La familia se reunió a tomar el té en el salón. Todo el mundo tuvo más bien silencioso y desanimado. Tío Dan se retiró pronto a estudio, sacando de un bolsillo interior un periódico cuidadosamente doblado. Apenas había salido del salón cuando una ventana se abrió violentamente y un fuerte aguacero empezó a tamborilear sobre las hojas del tulipero y del imperialis. La conversación se hizo repentinamente general y ruidosa.

La lluvia no duró mucho, sino que prosiguió su ruta prevista hacia Raduga, o Ladoga, o Kaluga, o Luga, olvidándose sobre el cielo de Ardis un fragmento de arco iris.

Tío Dan, sentado en una mullida butaca, trataba de leer (con ayuda de uno de esos diccionarios-liliput destinados a turistas poco exigentes, del que se servía para descifrar los catálogos de arte extranjeros) un artículo, aparentemente consagrado al cultivo de ostras, en una revista ilustrada holandesa que alguien había abandonado en el asiento contiguo de su departamento del tren, cuando un espantoso tumulto se propagó de habitación en habitación, a través de toda la casa.

El juguetón Dack, con una oreja colgando y la otra vuelta hacia arriba, mostrando su interior rosa moteado de gris, movía nerviosamente sus cómicas patitas y patinaba sobre el parquet cada vez que hacía uno de sus bruscos virajes, entregado a la tarea de transportar a algún escondrijo adecuado, donde morderlo y sacudirlo a su gusto, un tampón de algodón empapado en sangre que había descubierto en algún lugar del piso de arriba. Ada, Marina y dos de las doncellas se habían lanzado en persecución del alegre animal, pero les era imposible arrinconarle entre todo aquel mobiliario barroco. Después de franquear como un ciclón innumerables puertas, el conjunto de la cacería pasó alrededor del asiento del tío Dan y se dirigió a otra parte.

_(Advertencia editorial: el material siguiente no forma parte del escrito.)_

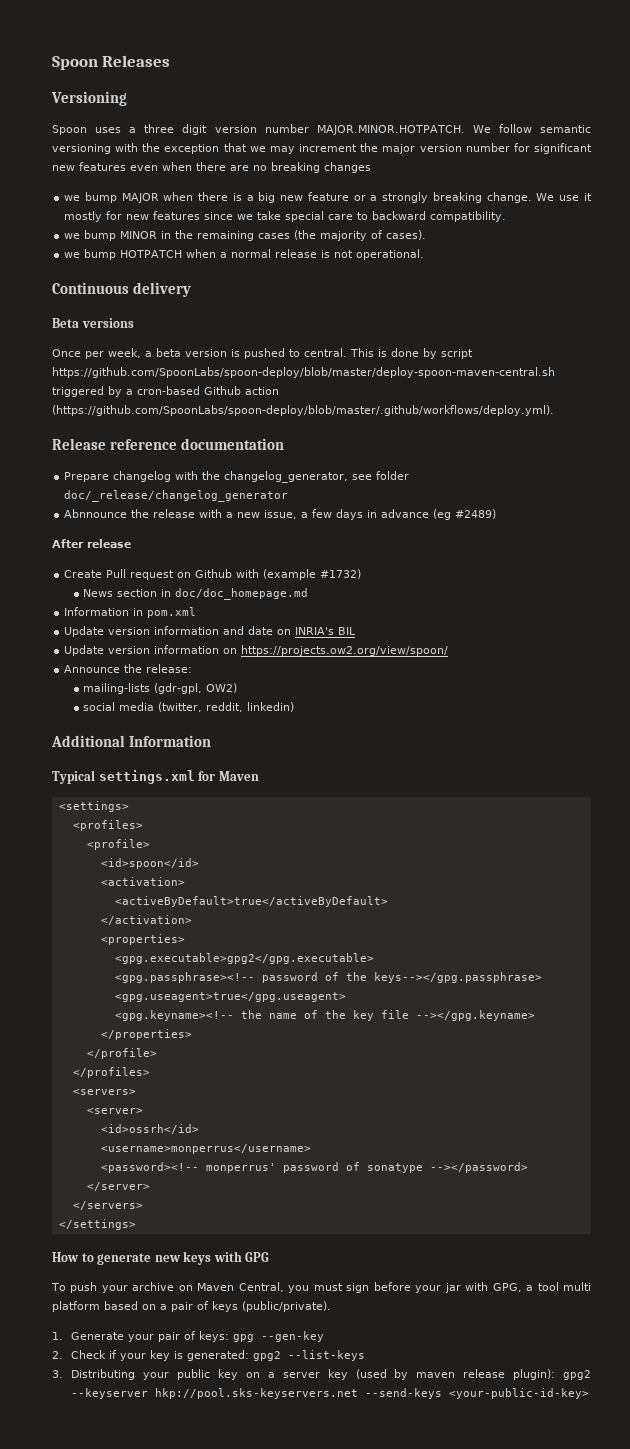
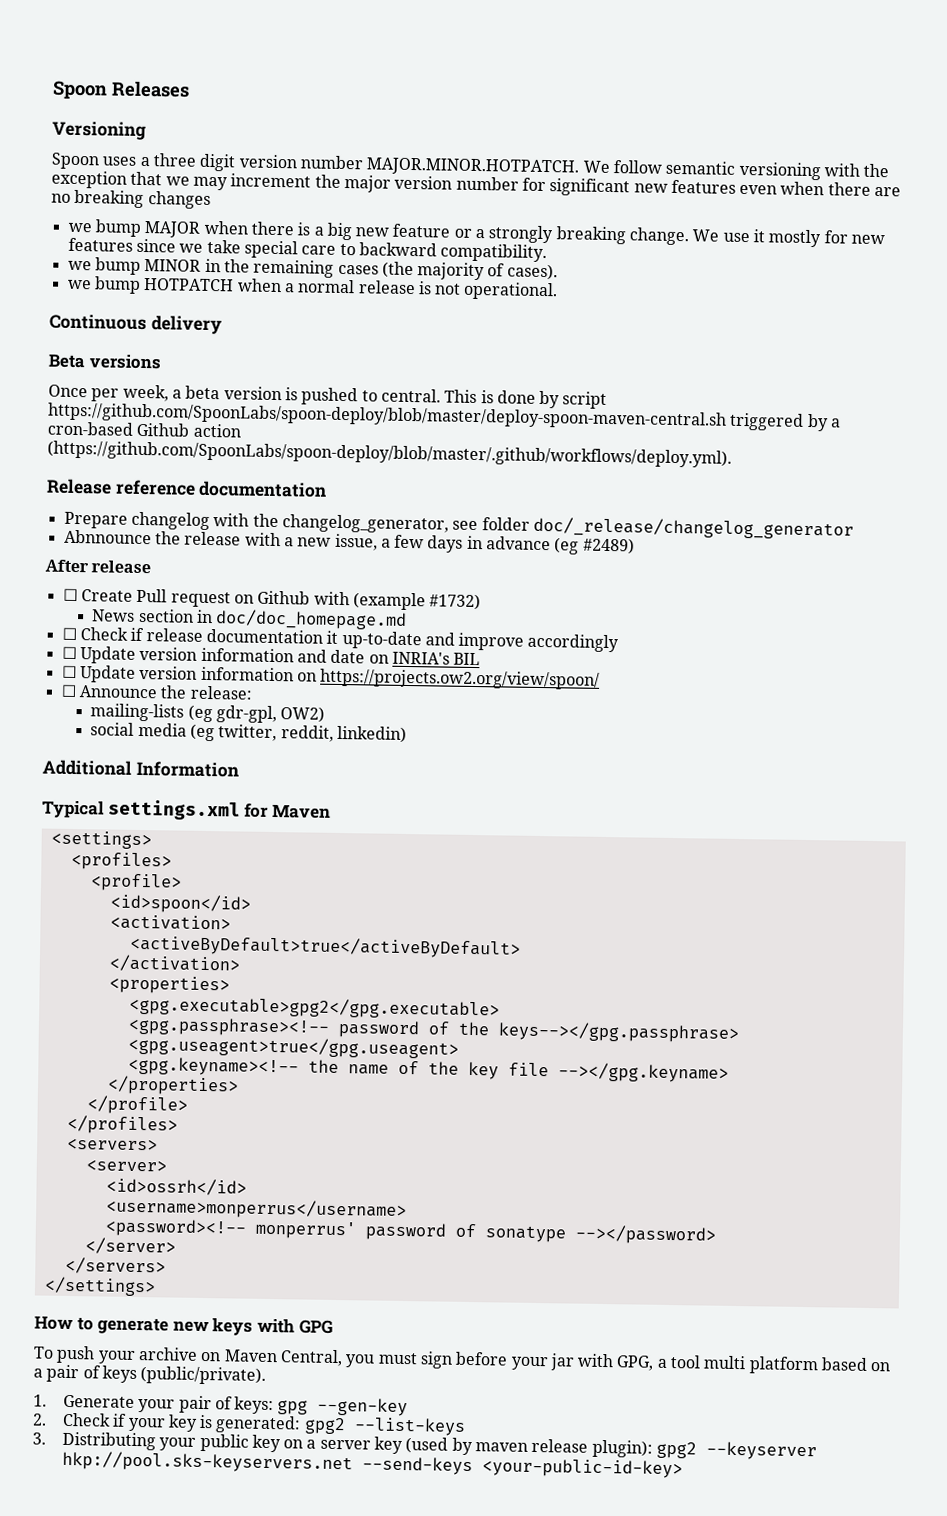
(131, 543) none -> [62,588,78,602] ☐
[64,607,197,618] Information in pom.xml // -> [61,627,620,653] [61,646,77,660] ☐ Check if release documentation it up-to-date and improve accordingly // ☐
(357, 631) none -> [61,665,77,679] ☐
(449, 650) none -> [60,684,77,698] ☐
[154,683,203,694] (gdr-gpl, -> [187,704,278,724] (eg gdr-gpl,
[158,702,203,712] (twitter, -> [190,723,278,742] (eg twitter,

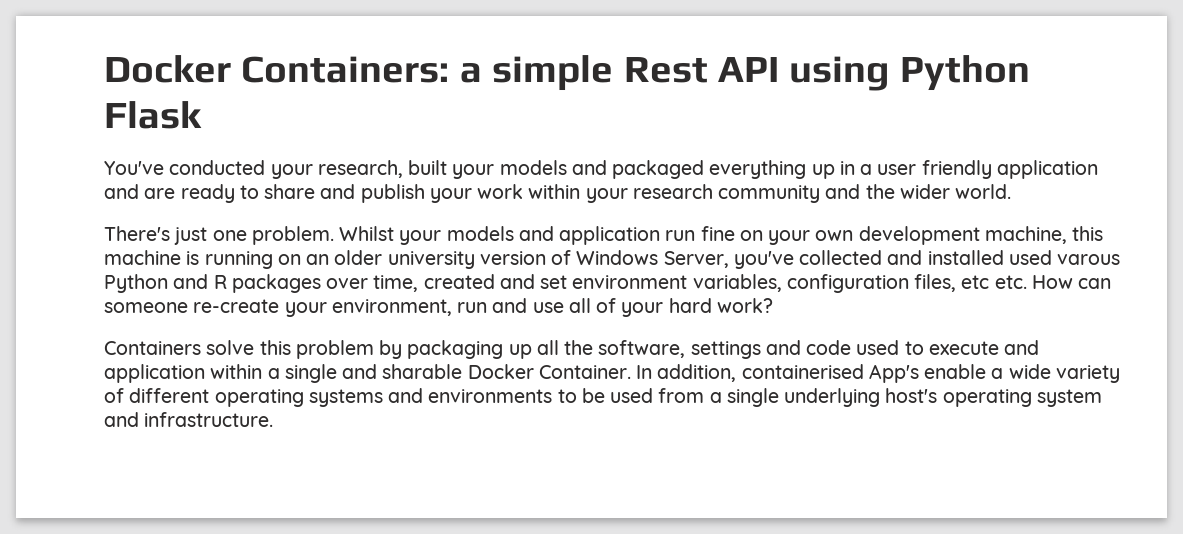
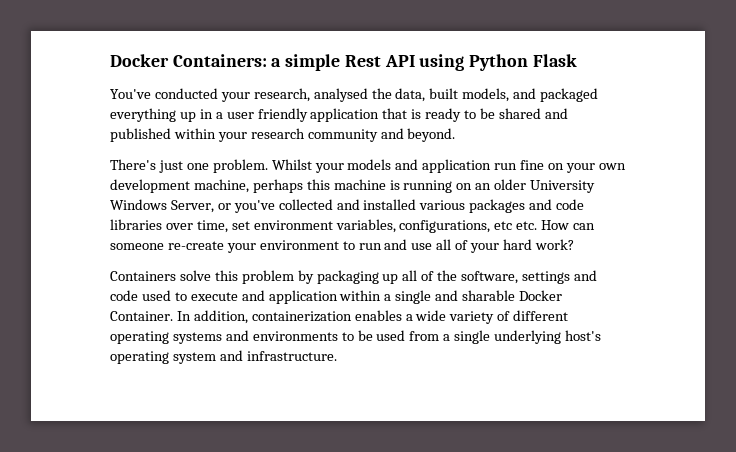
[408,160,567,179] built your models -> [313,88,510,102] analysed the data, built models,
[104,184,524,203] and are ready to share and publish your work -> [382,108,568,122] [110,128,171,142] that is ready to be shared and published
[865,184,1012,199] the wider world. -> [407,128,456,142] beyond.
(1067, 235) none -> [252,179,303,193] perhaps
[387,250,572,269] university version of -> [530,180,596,193] University
(729, 259) none -> [217,203,231,210] or
[1008,250,1121,265] [104,274,535,293] used varous Python and R packages over time, created and -> [419,199,585,213] [110,219,228,233] various packages and code libraries over time,
[786,274,957,293] configuration files, -> [399,220,491,233] configurations,
[331,299,452,316] environment, -> [259,240,355,250] environment to
(559, 347) none -> [421,271,435,281] of
[741,364,987,383] containerised App's enable -> [251,310,402,322] containerization enables

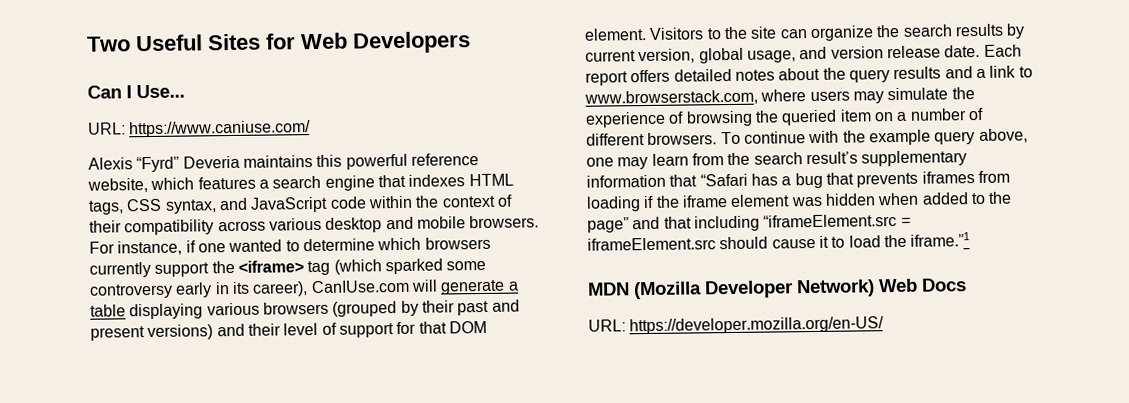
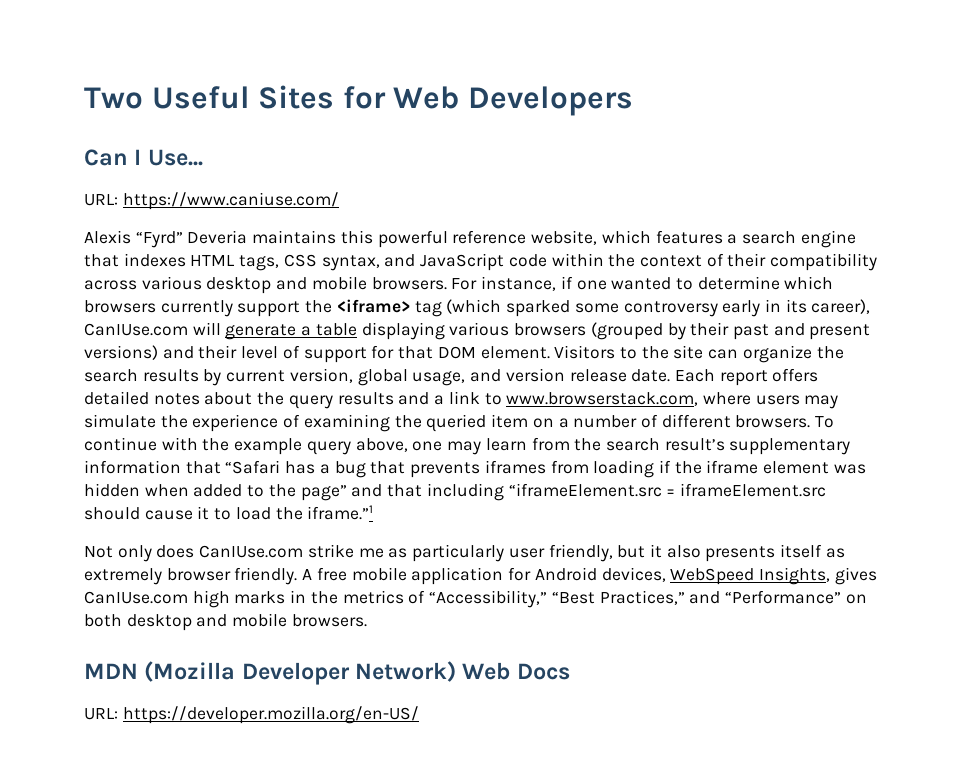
[685,110,753,127] browsing -> [303,414,390,432] examining
(971, 239) none -> [84,544,845,562] [84,567,877,585] [84,590,867,608] [84,613,367,631] // Not only does CanIUse.com strike me as particularly user friendly, but it also presents itself as extremely browser friendly. A free mobile application for Android devices, WebSpeed Insights, gives CanIUse.com high marks in the metrics of “Accessibility,” “Best Practices,” and “Performance” on both desktop and mobile browsers.

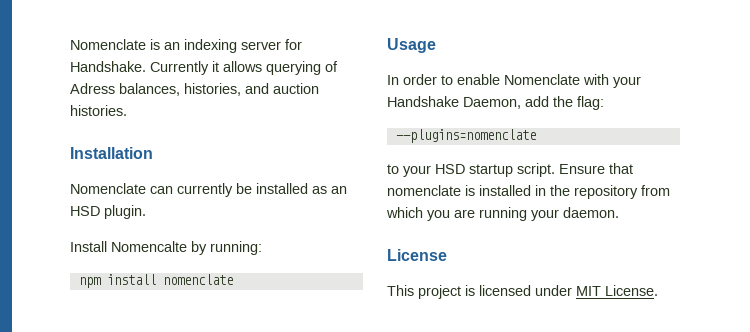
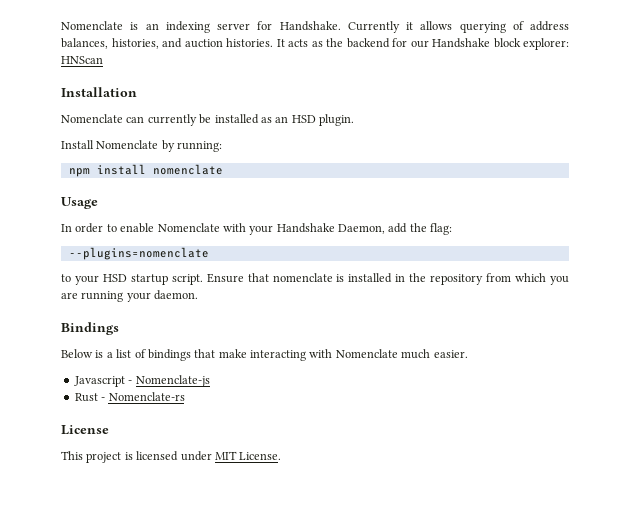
[70,83,115,94] Adress -> [530,21,569,31] address
(127, 110) none -> [276,38,569,50] [61,56,103,64] It acts as the backend for our Handshake block explorer: HNScan
[111,241,187,252] Nomencalte -> [96,140,159,149] Nomenclate
(619, 212) none -> [61,322,119,335] [61,349,468,361] [73,375,210,387] [74,392,185,402] // Bindings // Below is a list of bindings that make interacting with Nomenclate much easier. // Javascript - Nomenclate-js // Rust - Nomenclate-rs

—¡Dios mío! —exclamó Dan, al reparar en el sangrante trofeo—. Alguien se habrá cortado el pulgar!

Después, palpando los muslos y el asiento, buscó, y no tardó en encontrar bajo un escabel, su indispensable léxico de bolsillo y volvió a sumergirse en la lectura. Pero un segundo más tarde tenía que hojear el diccionario en busca de groote, la palabra que estaba buscando cuando se produjo la interrupción. Le contrarió comprobar la sencillez de la traducción: great, grande.

Dack escapó por una puerta vidriera llevándose tras él a sus perseguidores hasta el jardín. Allí, en el tercer cuadro de césped, Ada le ganó por velocidad, mediante la puesta en práctica de un salto tomado de la técnica del «fútbol americano», una especie de rugbypracticado en cierto tiempo por los cadetes de la escuela militar sobre los campos de húmedo césped de las orillas del Goodson. En aquel mismo instante, mademoiselle Larivière se levantó del banco del jardín en el que estaba cortando las uñas a Lucette, y, apuntando con las tijeras a Blanche, que llegaba corriendo con una bolsa de papel en la mano, acusó a la descuidada muchacha de una negligencia escandalosa: haber dejado caer en la camita de Lucette una horquilla de pelo («un chisme así de largo que pudo herir los muslos de la niña»). Pero Marina, que tenía ese miedo enfermizo a «ofender a un inferior» tan propio de una gran dama rusa, declaró zanjado el incidente.

Nehoroshaya, nehoroshaya sobaka—canturreaba Ada, acentuando los sonidos aspirados y sibilantes, mientras alzaba en brazos a su «perro malo», el cual, frustrado por la pérdida de su presa, no daba la menor muestra de vergüenza.